▶ [About this exercise]: Repeat every record below exactly, leaving out the pictures.

(Version difference data)
□ □ □
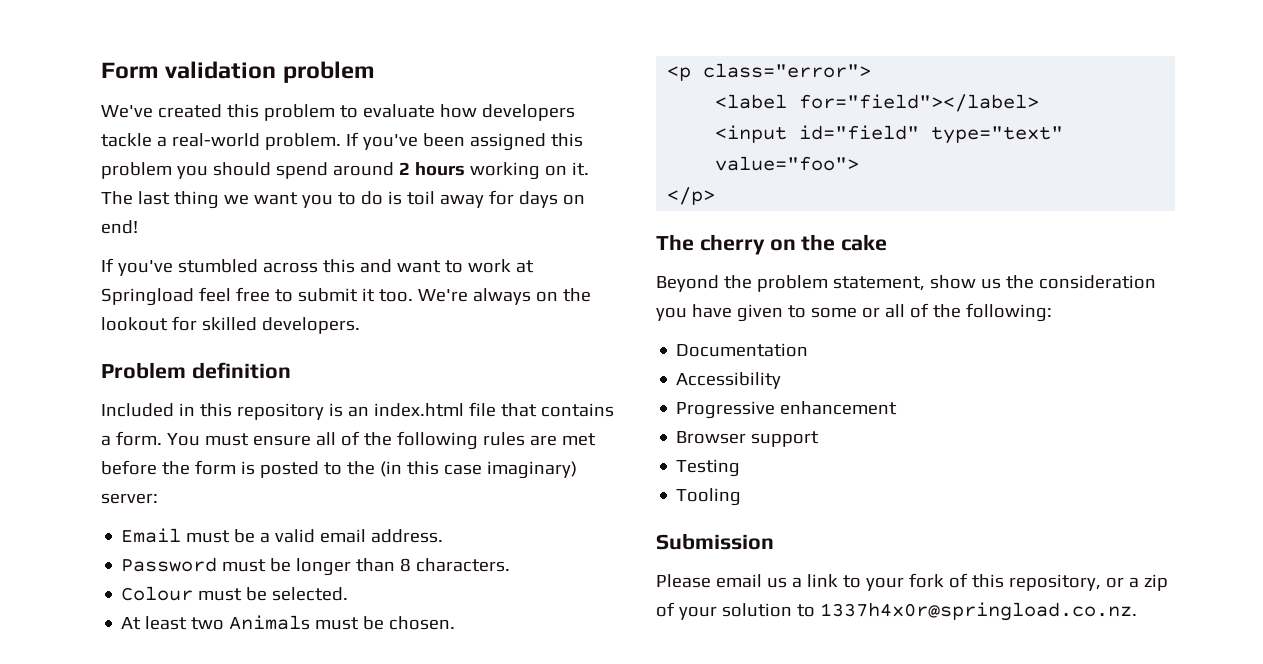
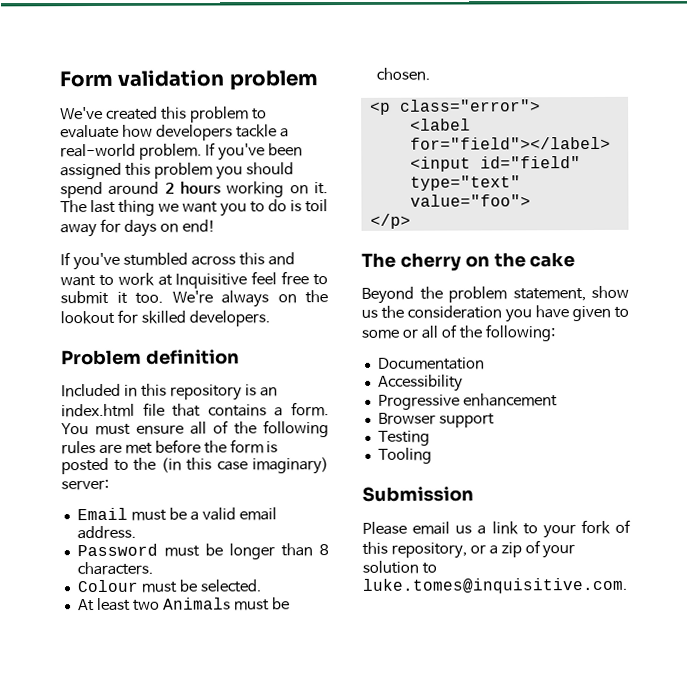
[101,288,194,306] Springload -> [175,273,248,289] Inquisitive
[819,602,1137,621] 1337h4x0r@springload.co.nz. -> [362,577,628,594] luke.tomes@inquisitive.com.

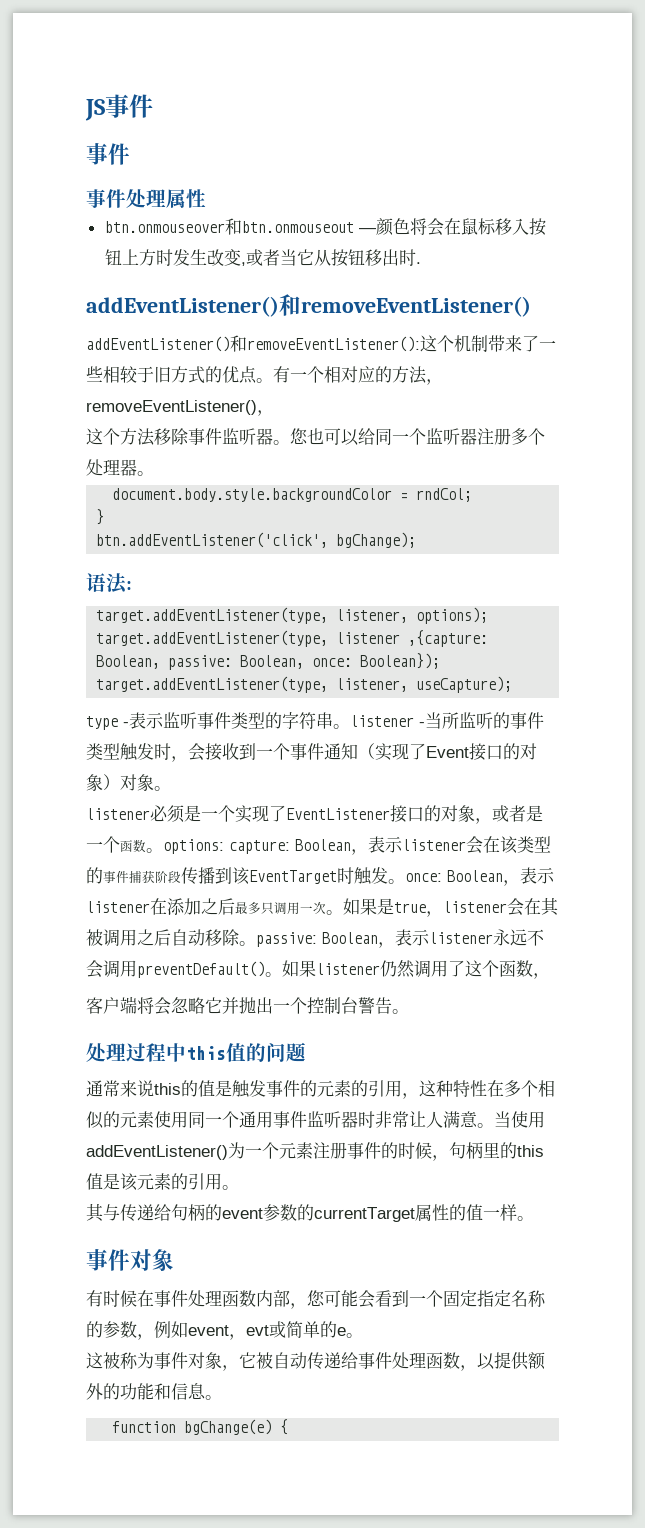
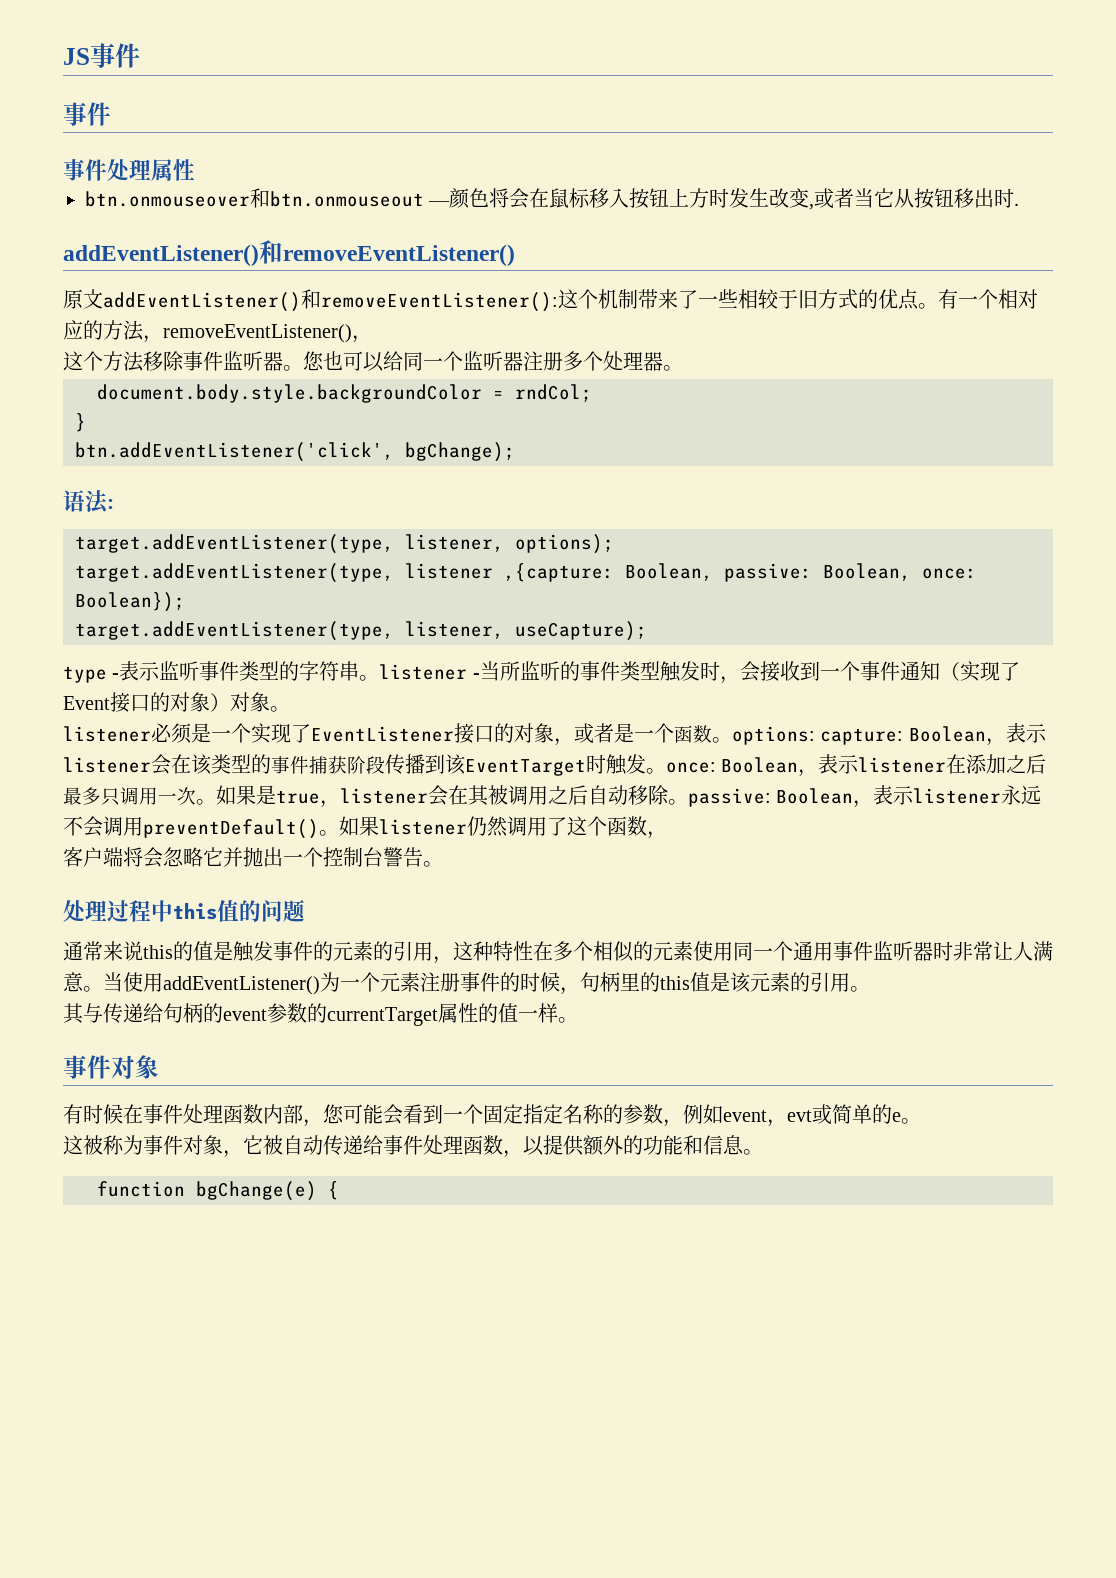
(531, 306) none -> [63,289,103,309] 原文

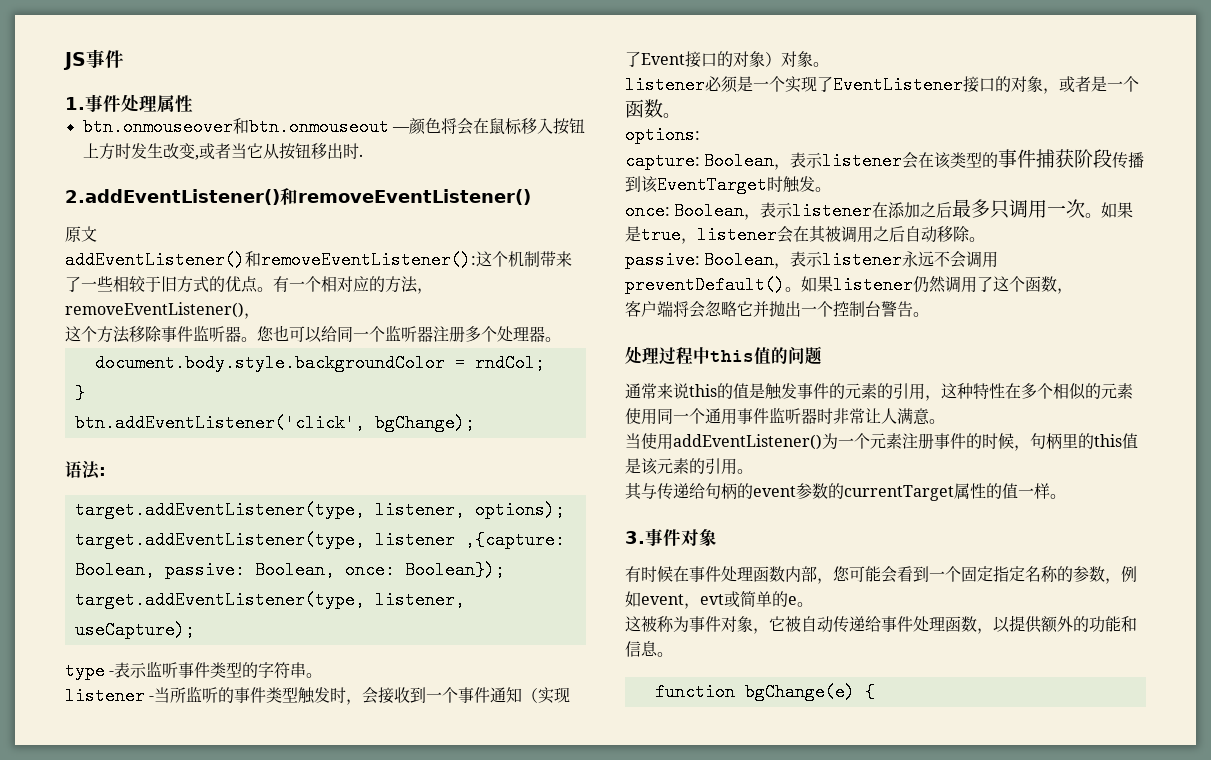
[63,102,111,126] 事件 // -> [65,97,85,110] 1.
[63,244,259,266] addEventListener() -> [65,189,280,205] 2.addEventListener()
(103, 299) none -> (97, 234) //
(380, 678) none -> (323, 675) //
(732, 740) none -> (679, 115) //
(815, 735) none -> (700, 135) //
(666, 771) none -> (831, 189) //
(688, 802) none -> (985, 239) //
(103, 989) none -> (945, 421) //
(578, 1020) none -> [625,531,645,544] 3.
□ □ □
▶ [Exercise output]:
[101,288,194,306] Springload -> [175,273,248,289] Inquisitive
[819,602,1137,621] 1337h4x0r@springload.co.nz. -> [362,577,628,594] luke.tomes@inquisitive.com.

(531, 306) none -> [63,289,103,309] 原文

[63,102,111,126] 事件 // -> [65,97,85,110] 1.
[63,244,259,266] addEventListener() -> [65,189,280,205] 2.addEventListener()
(103, 299) none -> (97, 234) //
(380, 678) none -> (323, 675) //
(732, 740) none -> (679, 115) //
(815, 735) none -> (700, 135) //
(666, 771) none -> (831, 189) //
(688, 802) none -> (985, 239) //
(103, 989) none -> (945, 421) //
(578, 1020) none -> [625,531,645,544] 3.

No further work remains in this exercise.